So from the 10th to the 15th I shall be on the road. I shall have only three or four days to myself, but I bring you that drop of my ardent life with a happiness which the infinite of heaven can alone explain.
Mon Dieu! what hours full of you, of which you have only presentiments! How I have followed you everywhere! How I have, at all hours, desired you! Yes, my cherished Eve, my celestial flower, my beautiful life, stay at the Baths till September. If it takes eight days to get there, and I leave here August 15th, I shall only arrive on the 23rd, and I must be here for the first days in September. All depends on my work and my payments. The desire to be free, to be yours, has made me undertake things beyond my strength. But my love is so great; it sustains me.
Your "Séraphita" is beautiful, grand, and you will enjoy that work in three months. I need three months for the last chapter; but perhaps I will finish it near you. You warmed up my heart for the first; you ought to hear the last song!
Oh! dear, dearest adored one, tell yourself well that the love you have inspired in me is the infinite. Have neither fear nor jealousy. Nothing can destroy the charm under which I wish to live. Yes, there have been many melancholies, many sadnesses: I was a displanted tree. To see you in August restores to me happiness and courage.
Now, to come to Baden I must bring out in the "Revue de Paris" "Le Cabinet des Antiques," of which you know the beginning. To work to go to see you, oh, what enjoyment! There is no work, there is joy in every line.
Did you receive the "Chouans" at Trieste? But you cannot answer me. You will receive this August 8 in Vienna, and the 10th I shall start. What are Neufchâtel and Geneva in comparison with Baden? Were there six months of desires, of repressed love, of works written in your name, oh, my life, my thought? One must be strong to sustain a joy so long awaited. Oh, yes, be alone!

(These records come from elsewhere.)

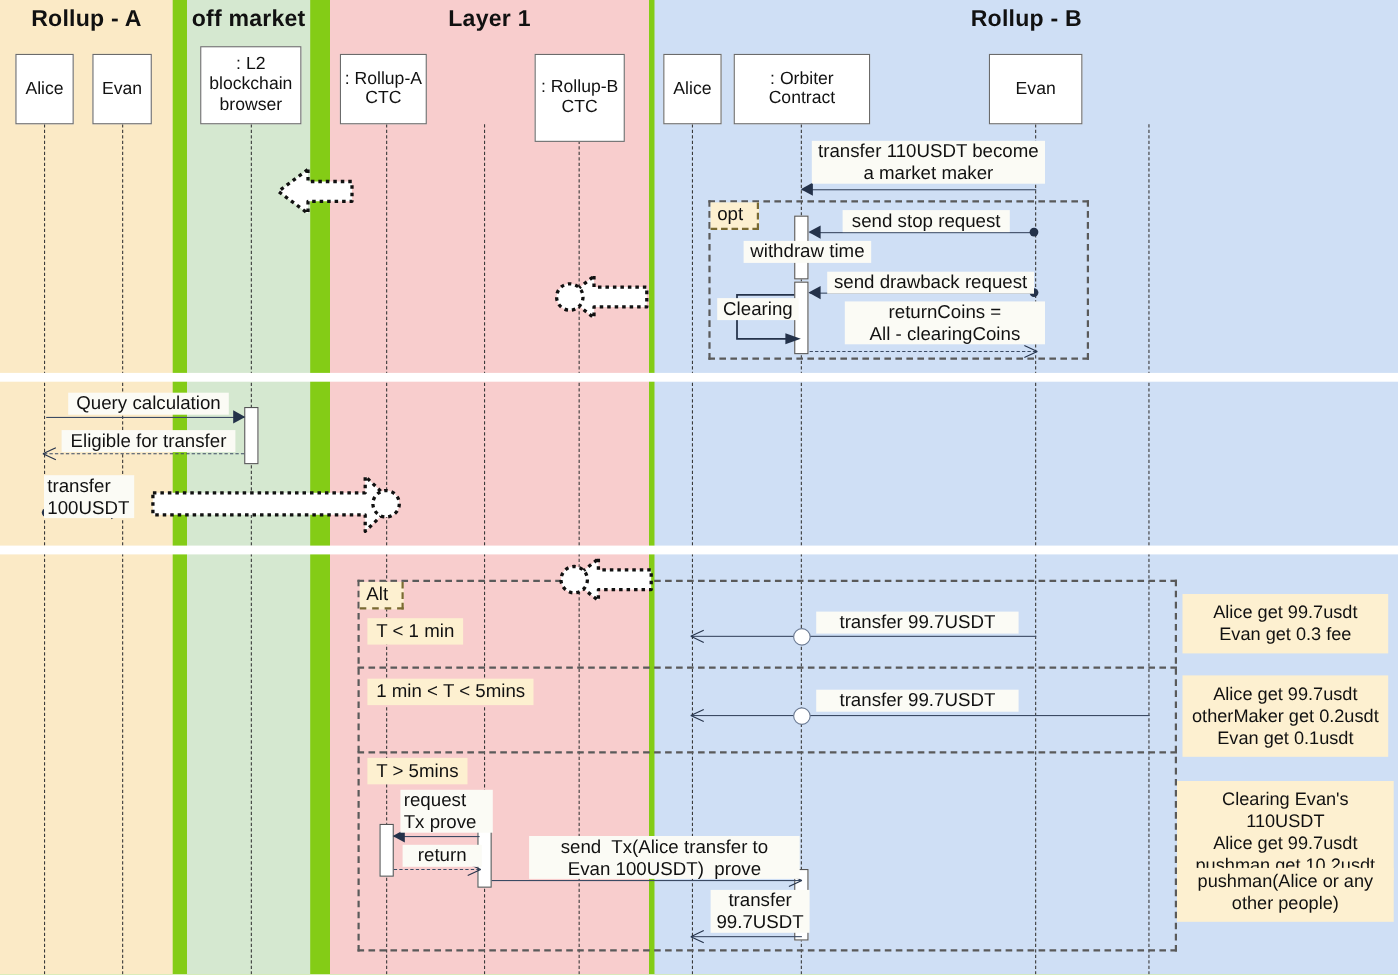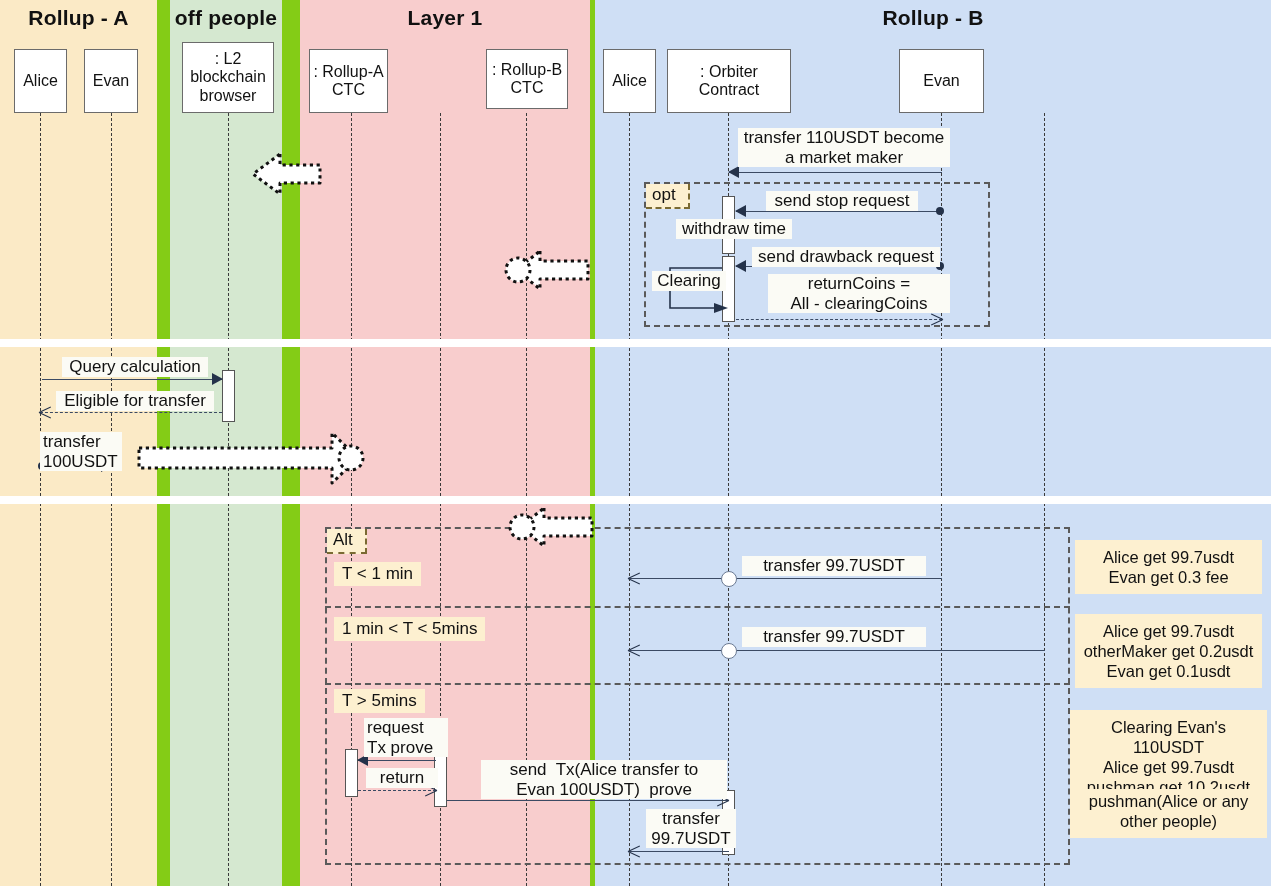--- a/index.html
+++ b/index.html
@@ -68,7 +68,7 @@
     <div class="lane-title">Rollup - A</div>
   </div>
   <div class="lane" style="left:170px;width:112px;background:#d5e8d0;">
-    <div class="lane-title">off people</div>
+    <div class="lane-title">off market</div>
   </div>
   <div class="lane" style="left:300px;width:290px;background:#f8cdcd;">
     <div class="lane-title">Layer 1</div>

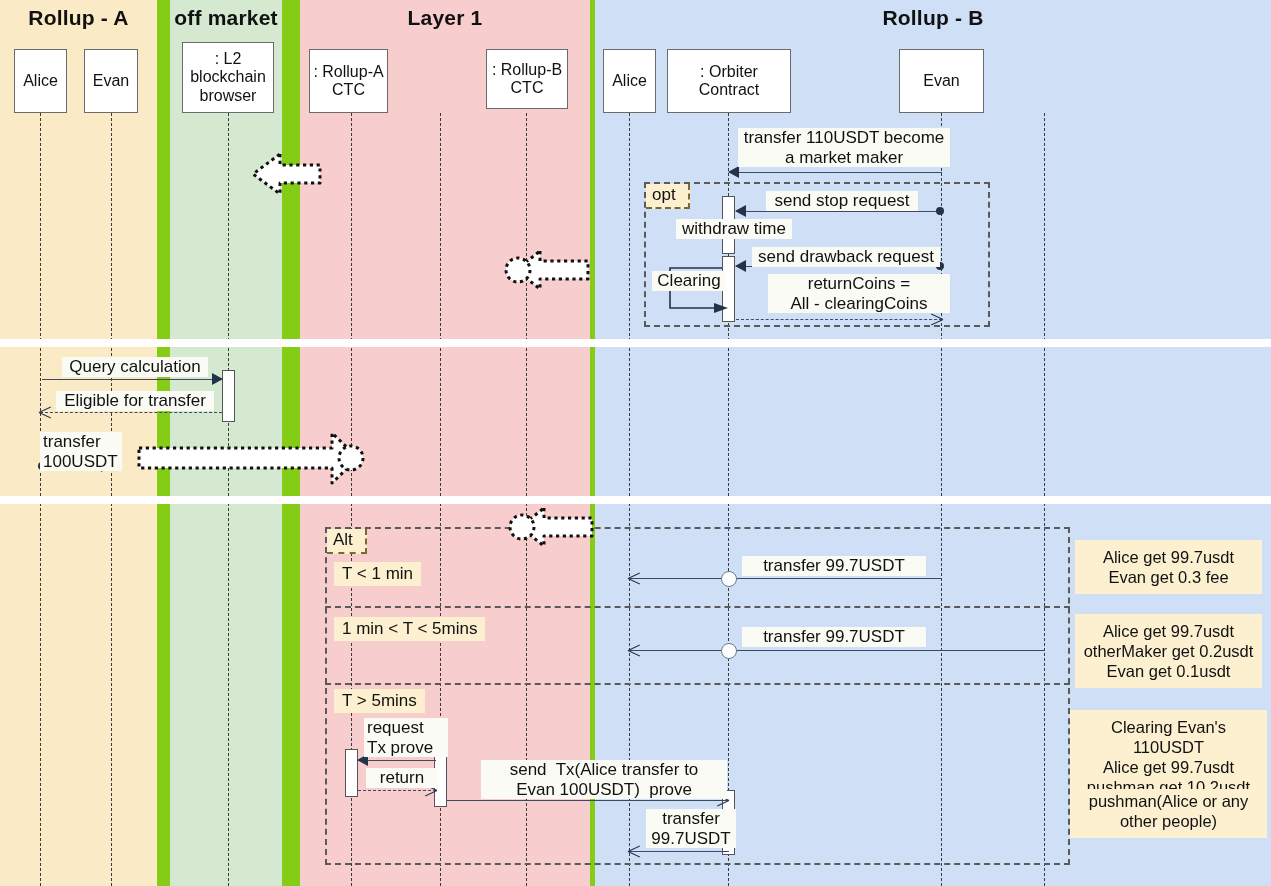--- a/index.html
+++ b/index.html
@@ -111,7 +111,7 @@
     </div>
 
 
-  <div class="actor" style="left:486px;top:49px;width:82px;height:60px;text-align:center;">
+  <div class="actor" style="left:486px;top:49px;width:82px;height:80px;text-align:center;">
     <span style="white-space:pre-line;">: Rollup-B
 CTC</span>
     </div>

It is impossible to write you a long letter; it would take a day more, as I only arrived this morning, and I feared that Marie de Verneuil might not find it and be vexed with him who adores her as an angel loves God. To be separated from you by only eighteen days; it is all, and it is nothing. Your little letter has made me crazy. It will be a great imprudence to go to Baden, for I have a thousand ducats to pay in September, but to see you one day, to kiss that idolized forehead, to smell that loved hair, which I wear about my neck, to take that hand so full of kindness and love, to see you! that is worth all glories, all fortunes. If it were not upon us, upon a longer time of separation that this folly falls, it would not be a folly, it would be quite simple.
Dear angel, do you know what happiness there is for me in these eighteen days, and the journey, mon Dieu! I adore you night and morning, I send you all the thoughts of my soul, I surround you with my heart,—do you feel nothing? And my sufferings in not going to Florence, in short, I will tell you all.
Dear angel, be happy if the most ardent love, the most infinite that man can feel, is the life you have desired to have, give, receive.
À bientôt, then. Oh! what a word! Three or four days of happiness will make the months of absence more supportable. Oh! my treasure, what an abyss for me is tenderness. You are the principle of this frightful courage. Will you love my white hairs? Every one is astonished that any one can produce what I produce, and says that I shall die. No; three days near you is to recover life and strength for a thousand years!